_WHAT IS NEEDED_: After locating the line with "shipping: 45.84 -> 0.00", retype it and every later line exactly, stopping at the end of the records.

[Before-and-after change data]
------------------------------------

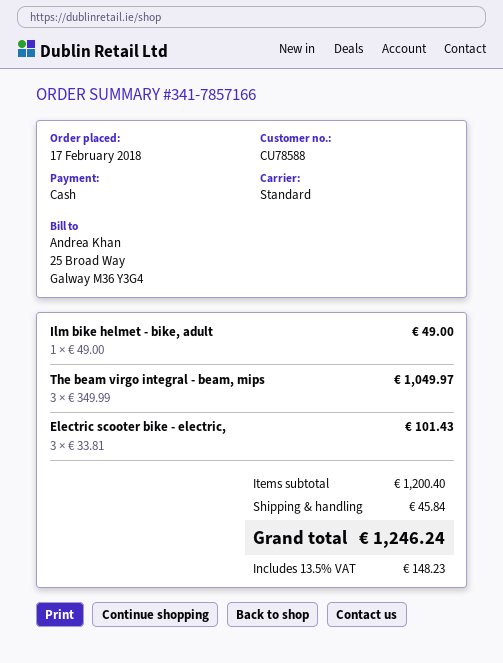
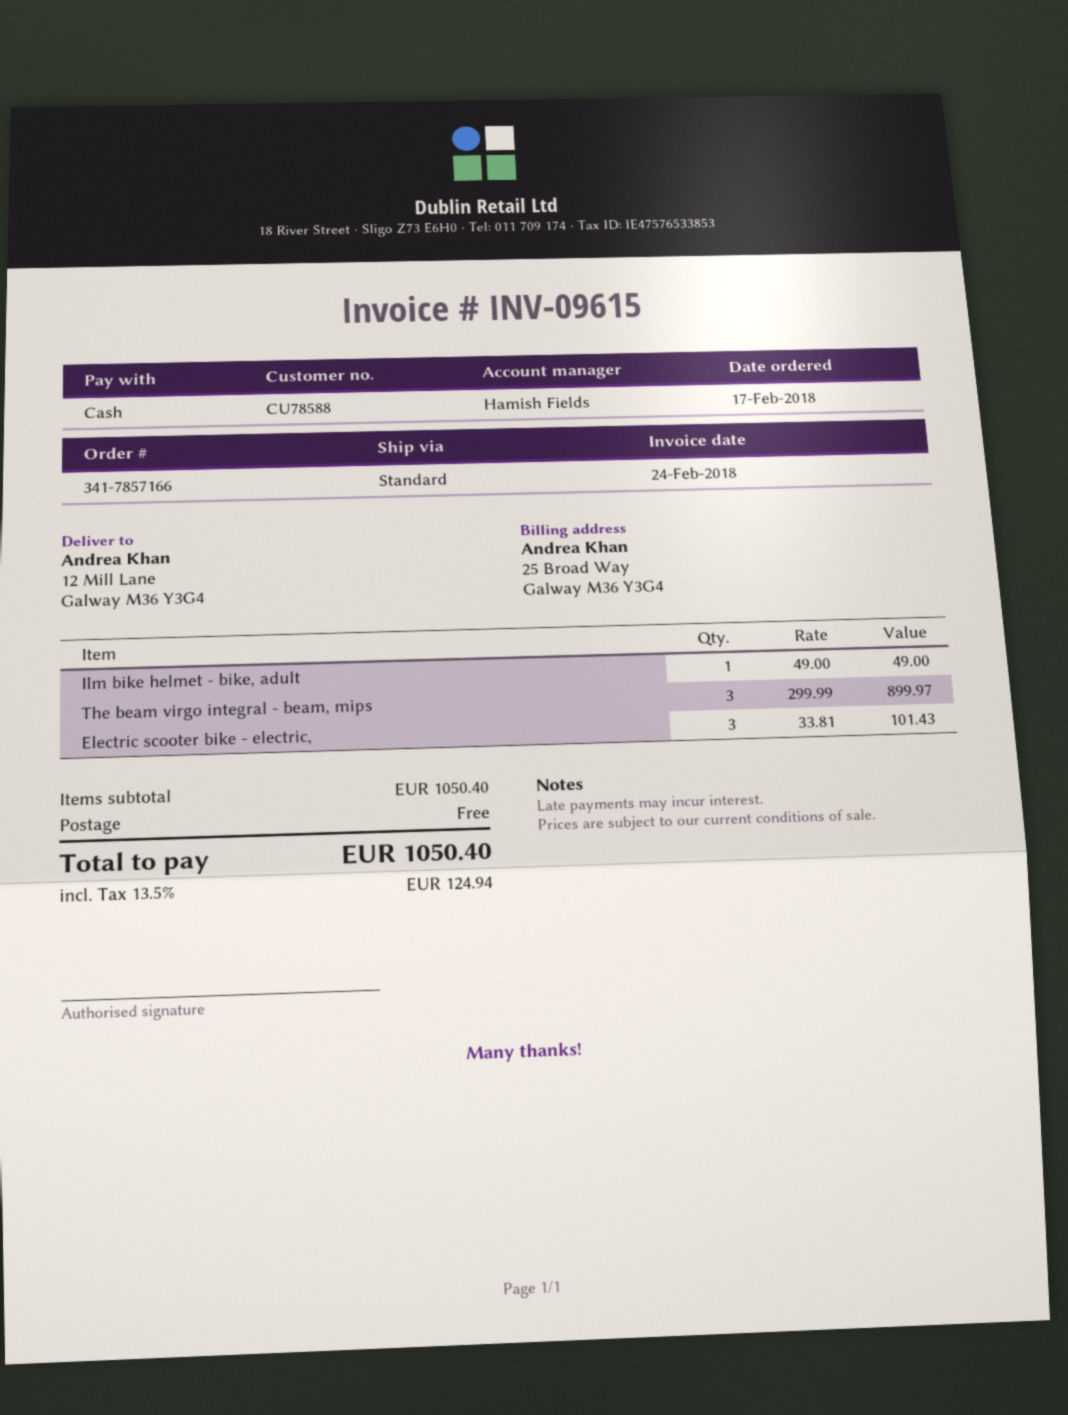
The beam virgo integral - beam, mips: 3 x 349.99 = 1049.97 -> 3 x 299.99 = 899.97
subtotal: 1200.40 -> 1050.40
shipping: 45.84 -> 0.00
tax: 13.5% = 148.23 -> 13.5% = 124.94
total: 1246.24 -> 1050.40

------------------------------------

_SOLUTION TO THE EXERCISE_:
shipping: 45.84 -> 0.00
tax: 13.5% = 148.23 -> 13.5% = 124.94
total: 1246.24 -> 1050.40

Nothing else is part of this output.